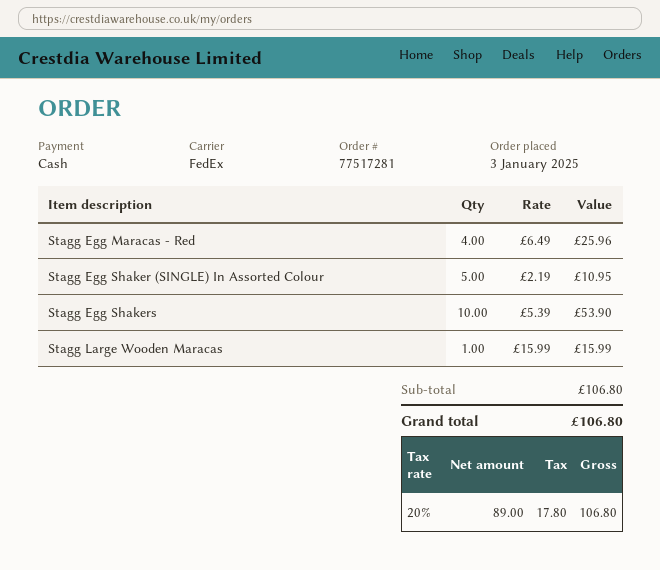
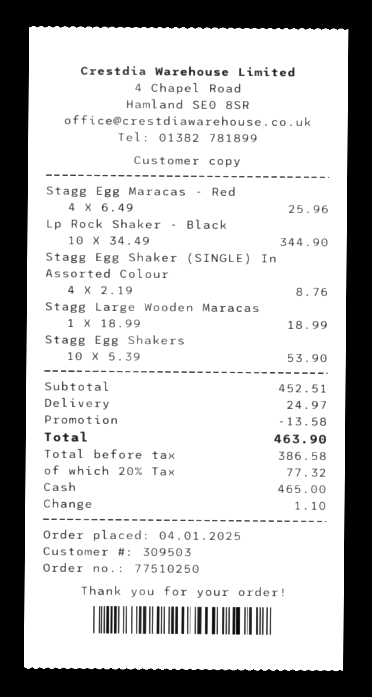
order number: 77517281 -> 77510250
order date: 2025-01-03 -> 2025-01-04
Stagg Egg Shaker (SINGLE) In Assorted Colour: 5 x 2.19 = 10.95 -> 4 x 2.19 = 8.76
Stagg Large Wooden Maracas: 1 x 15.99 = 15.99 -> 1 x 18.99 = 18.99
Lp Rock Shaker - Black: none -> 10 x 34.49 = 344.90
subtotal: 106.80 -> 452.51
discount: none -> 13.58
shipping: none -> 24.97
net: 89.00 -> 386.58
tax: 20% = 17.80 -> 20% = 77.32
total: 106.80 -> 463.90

----

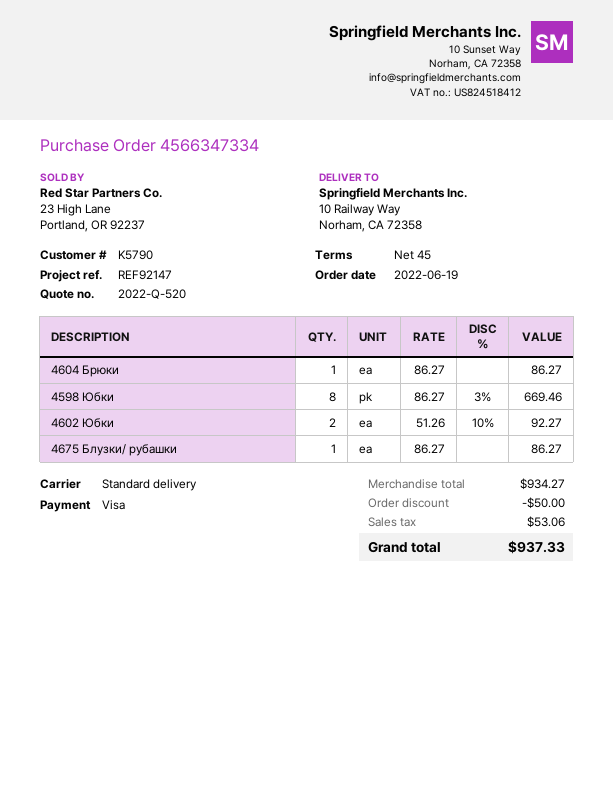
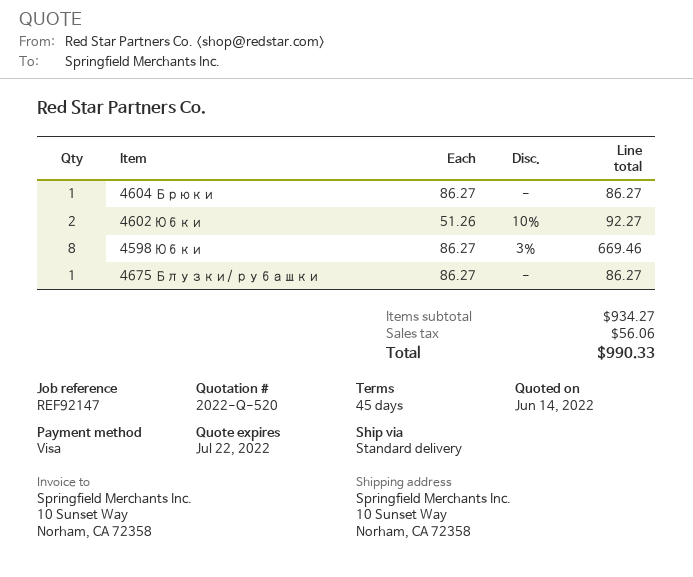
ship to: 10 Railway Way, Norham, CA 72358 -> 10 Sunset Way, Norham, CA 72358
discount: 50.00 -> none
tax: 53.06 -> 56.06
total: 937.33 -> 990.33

----

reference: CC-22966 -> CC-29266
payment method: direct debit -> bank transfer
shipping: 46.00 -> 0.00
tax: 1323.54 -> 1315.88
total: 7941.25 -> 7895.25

----

◆ Your objective: Beginning with the line holding "discount: none -> 13.58" and ending with the line holding "total: 106.80 -> 463.90", write out the stretch of material above exactly; add no further lines.

◆ Solved exercise:
discount: none -> 13.58
shipping: none -> 24.97
net: 89.00 -> 386.58
tax: 20% = 17.80 -> 20% = 77.32
total: 106.80 -> 463.90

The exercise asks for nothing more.